§ EXERCISE INSTRUCTIONS:
Say how many lines in the listing contain the string "status", giving the number alone.

(Beginning of DATA UNDER STUDY)

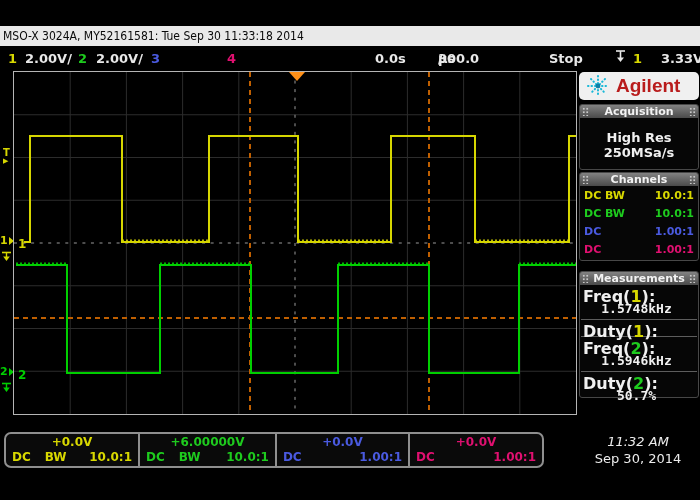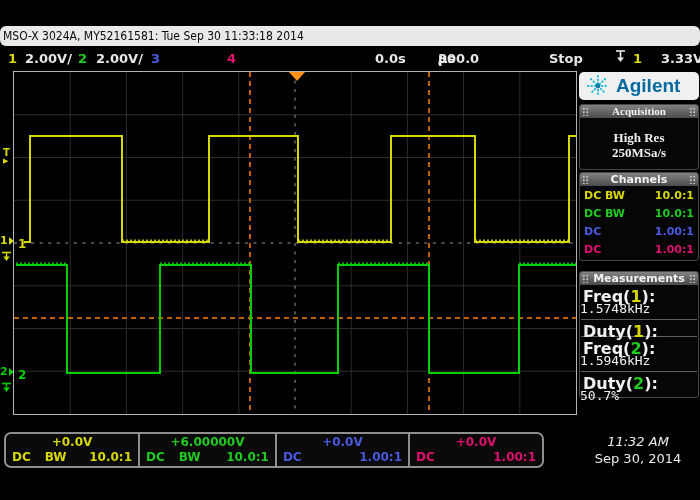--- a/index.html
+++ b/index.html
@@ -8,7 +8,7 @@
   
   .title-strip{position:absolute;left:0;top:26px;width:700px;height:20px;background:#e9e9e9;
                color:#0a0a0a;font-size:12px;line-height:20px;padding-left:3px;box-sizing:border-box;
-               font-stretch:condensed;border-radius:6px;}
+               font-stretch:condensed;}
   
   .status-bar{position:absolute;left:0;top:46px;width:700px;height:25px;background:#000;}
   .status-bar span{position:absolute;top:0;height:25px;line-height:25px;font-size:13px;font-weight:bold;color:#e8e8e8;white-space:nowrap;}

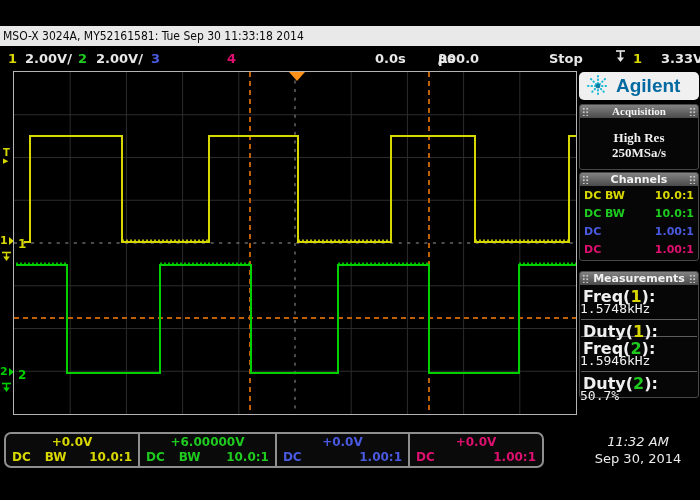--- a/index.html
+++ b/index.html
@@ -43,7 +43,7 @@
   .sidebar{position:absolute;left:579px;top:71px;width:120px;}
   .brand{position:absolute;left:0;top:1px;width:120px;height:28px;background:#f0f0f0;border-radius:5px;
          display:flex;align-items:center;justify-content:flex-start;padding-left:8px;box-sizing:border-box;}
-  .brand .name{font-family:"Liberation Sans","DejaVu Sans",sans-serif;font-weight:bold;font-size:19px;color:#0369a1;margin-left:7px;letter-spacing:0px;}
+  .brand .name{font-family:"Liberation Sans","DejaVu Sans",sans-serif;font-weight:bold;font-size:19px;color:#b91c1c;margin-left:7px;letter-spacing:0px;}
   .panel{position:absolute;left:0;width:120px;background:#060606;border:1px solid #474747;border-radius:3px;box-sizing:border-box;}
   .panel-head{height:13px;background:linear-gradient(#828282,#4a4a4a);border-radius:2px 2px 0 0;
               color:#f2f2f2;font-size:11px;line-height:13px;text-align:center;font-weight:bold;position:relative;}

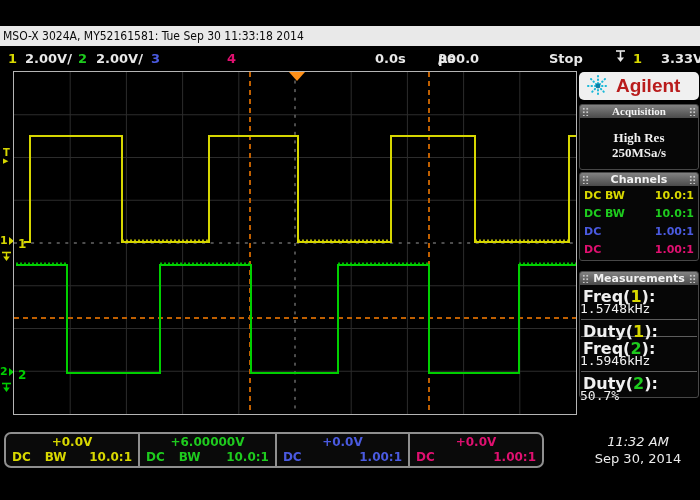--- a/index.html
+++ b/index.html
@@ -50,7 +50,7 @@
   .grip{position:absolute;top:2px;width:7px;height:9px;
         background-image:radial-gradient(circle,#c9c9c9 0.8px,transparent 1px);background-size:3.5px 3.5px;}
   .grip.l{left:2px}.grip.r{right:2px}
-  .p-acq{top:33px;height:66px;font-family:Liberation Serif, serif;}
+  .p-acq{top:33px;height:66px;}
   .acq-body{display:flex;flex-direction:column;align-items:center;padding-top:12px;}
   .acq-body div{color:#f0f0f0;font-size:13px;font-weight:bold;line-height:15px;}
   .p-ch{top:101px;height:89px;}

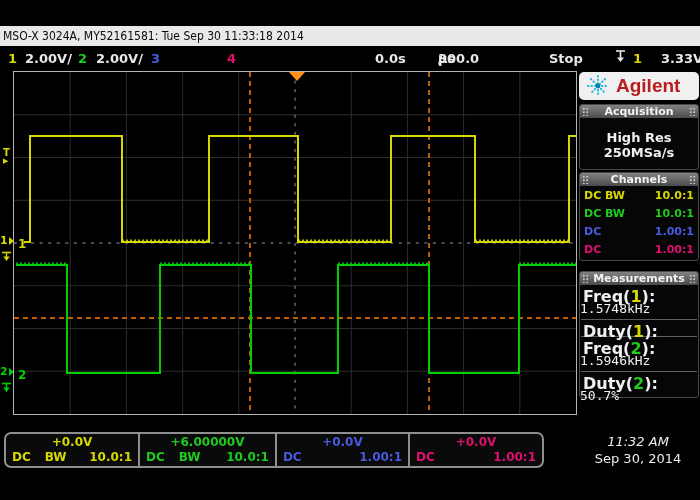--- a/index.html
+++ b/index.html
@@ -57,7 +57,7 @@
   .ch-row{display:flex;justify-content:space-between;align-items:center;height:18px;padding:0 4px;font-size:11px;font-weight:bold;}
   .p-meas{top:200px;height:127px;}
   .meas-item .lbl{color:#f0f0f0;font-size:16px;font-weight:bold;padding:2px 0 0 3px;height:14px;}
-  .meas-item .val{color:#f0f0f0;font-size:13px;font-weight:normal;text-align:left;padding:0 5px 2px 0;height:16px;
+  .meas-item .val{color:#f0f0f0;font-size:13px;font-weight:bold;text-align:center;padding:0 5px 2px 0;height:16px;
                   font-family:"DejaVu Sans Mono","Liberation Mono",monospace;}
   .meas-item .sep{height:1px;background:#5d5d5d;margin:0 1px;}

(End of DATA UNDER STUDY)

§ ANSWER TO THIS EXERCISE:
2